When Patty Kotora graduated from West Morris Central High School in Chester, New Jersey in 1992, she would never have guessed that she’d be invited back in 2018 to tell students about her work as a visiting nurse with the Navy-Marine Corps Relief Society. Students in the school’s International Baccalaureate Career Program engaged in a unit of study about philanthropy, in which they chose organizations to research and held fundraisers for them.
WMCHS Junior Emily Hoskin, daughter of Patty’s high school friend Karen Hoskin, decided to focus on a veteran-serving organization for her project. In her research of different organizations, Emily remembered that her mom’s friend Patty was a visiting nurse for the Society and that she covered New Jersey. Because of the personal connection, Emily and her classmates chose NMCRS as their nonprofit organization.
In addition to delivering a presentation about the Society, Emily and her classmates created red, white, and blue bracelets with NMCRS embossed on them and sold them to students and staff for $1. Overall they raised $208 to contribute to the Society.
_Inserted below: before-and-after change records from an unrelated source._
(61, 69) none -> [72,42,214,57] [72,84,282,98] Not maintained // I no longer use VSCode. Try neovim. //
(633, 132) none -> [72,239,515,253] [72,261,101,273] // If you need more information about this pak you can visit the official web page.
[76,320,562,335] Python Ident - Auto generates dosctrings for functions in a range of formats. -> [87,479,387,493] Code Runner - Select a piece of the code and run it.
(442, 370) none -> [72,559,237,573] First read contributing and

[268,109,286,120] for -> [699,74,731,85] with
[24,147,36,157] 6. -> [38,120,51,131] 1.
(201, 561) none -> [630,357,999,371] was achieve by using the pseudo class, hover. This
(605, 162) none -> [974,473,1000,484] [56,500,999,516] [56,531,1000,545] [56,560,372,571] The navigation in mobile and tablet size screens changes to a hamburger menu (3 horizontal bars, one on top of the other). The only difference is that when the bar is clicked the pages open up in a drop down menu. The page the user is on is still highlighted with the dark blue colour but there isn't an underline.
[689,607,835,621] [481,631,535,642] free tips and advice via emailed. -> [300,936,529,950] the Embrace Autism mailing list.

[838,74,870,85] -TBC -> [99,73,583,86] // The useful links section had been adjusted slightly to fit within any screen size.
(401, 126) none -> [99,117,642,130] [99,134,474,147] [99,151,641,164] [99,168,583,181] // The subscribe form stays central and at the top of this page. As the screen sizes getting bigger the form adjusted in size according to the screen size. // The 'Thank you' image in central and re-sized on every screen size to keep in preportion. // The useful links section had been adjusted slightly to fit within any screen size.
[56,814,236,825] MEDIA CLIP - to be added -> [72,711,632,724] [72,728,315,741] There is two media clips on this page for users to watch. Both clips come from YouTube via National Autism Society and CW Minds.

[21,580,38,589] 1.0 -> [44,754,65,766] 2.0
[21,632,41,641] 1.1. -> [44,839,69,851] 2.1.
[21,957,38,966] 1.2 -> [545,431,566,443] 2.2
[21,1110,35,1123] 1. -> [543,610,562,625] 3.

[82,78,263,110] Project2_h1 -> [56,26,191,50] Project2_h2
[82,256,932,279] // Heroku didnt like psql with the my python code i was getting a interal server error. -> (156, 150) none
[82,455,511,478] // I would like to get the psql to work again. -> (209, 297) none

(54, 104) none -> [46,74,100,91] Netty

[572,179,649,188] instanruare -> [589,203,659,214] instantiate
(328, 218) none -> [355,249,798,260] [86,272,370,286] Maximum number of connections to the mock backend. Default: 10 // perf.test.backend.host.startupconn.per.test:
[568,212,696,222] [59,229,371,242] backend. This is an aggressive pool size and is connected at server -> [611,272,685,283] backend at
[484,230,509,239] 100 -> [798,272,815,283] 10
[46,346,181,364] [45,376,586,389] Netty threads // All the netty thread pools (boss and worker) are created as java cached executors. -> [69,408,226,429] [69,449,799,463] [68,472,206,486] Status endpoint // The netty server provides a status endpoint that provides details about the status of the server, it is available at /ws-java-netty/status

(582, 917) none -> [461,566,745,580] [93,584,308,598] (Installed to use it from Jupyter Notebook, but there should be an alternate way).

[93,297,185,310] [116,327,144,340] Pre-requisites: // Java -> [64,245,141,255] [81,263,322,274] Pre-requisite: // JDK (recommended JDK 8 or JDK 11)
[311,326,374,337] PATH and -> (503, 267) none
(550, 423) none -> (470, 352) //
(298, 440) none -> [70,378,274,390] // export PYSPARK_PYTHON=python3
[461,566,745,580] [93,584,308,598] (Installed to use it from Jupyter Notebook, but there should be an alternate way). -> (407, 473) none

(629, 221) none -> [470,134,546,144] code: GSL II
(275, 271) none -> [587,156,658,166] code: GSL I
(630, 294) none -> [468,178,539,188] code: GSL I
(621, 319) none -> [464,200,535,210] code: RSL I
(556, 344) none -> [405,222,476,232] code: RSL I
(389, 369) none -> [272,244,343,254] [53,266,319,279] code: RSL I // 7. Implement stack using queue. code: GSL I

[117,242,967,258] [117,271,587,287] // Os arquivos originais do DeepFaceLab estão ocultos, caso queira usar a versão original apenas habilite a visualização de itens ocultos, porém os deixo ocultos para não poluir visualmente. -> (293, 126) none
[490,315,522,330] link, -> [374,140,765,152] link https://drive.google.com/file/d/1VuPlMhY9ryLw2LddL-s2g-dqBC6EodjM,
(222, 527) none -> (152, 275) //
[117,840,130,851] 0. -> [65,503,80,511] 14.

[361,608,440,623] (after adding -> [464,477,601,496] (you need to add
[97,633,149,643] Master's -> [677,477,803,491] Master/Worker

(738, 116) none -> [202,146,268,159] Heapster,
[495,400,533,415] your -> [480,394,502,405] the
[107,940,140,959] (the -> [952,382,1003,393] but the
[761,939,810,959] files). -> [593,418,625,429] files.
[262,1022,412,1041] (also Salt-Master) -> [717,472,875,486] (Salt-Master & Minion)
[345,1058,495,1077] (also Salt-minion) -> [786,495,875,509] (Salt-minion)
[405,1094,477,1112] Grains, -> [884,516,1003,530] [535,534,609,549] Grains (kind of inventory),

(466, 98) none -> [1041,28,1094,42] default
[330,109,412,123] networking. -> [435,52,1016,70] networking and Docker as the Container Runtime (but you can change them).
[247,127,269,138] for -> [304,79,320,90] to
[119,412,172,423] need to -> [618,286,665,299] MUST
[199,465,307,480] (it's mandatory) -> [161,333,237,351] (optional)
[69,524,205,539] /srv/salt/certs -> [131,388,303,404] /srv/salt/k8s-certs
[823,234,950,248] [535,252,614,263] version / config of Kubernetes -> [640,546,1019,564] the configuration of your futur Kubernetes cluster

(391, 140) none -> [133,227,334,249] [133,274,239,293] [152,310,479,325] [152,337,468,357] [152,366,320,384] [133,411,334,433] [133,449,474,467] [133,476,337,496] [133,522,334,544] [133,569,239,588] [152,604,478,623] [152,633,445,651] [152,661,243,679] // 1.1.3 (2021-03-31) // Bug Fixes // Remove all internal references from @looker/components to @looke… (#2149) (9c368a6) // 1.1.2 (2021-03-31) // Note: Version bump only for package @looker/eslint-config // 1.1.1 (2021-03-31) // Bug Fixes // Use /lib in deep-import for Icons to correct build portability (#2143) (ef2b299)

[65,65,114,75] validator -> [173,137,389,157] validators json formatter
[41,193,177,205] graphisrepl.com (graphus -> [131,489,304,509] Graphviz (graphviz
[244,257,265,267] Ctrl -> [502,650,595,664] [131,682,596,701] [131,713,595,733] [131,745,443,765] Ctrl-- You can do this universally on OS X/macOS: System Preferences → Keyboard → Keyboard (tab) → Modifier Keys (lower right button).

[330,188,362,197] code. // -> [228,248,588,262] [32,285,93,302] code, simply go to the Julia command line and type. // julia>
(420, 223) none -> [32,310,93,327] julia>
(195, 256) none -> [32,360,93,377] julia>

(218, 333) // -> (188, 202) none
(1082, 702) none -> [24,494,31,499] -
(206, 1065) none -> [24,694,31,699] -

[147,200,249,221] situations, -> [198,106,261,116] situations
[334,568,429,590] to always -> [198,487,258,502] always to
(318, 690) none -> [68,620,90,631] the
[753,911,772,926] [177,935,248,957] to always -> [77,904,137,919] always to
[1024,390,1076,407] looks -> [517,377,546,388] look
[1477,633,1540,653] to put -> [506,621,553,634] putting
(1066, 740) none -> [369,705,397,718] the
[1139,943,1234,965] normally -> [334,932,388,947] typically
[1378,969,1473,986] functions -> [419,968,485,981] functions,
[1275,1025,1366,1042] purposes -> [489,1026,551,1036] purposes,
The culminating event of the philanthropic study unit was a panel discussion in which Patty and representatives from several other nonprofit organizations told students about their organizations and different opportunities available for students to participate. “I explained that you don’t have to be a veteran or the family member of a veteran to volunteer for the Society, and that you don’t have to go out and solicit money,” Patty said. “You can support an organization with marketing, or helping with the website, or greeting people in the office. The students had discovered there were so many opportunities within each organization where they could make a difference, even if it was a limited time opportunity or it wasn’t hands-on. To foster that excitement about giving back to these young students was great.”
Patty appreciated the chance to broaden students’ understanding of potential career options. “Emily herself is interested in pursuing a career in healthcare,” Patty said. “She is considering some of the military academies and her interest was heightened by the possibility of combining a medical profession and a career in the military.”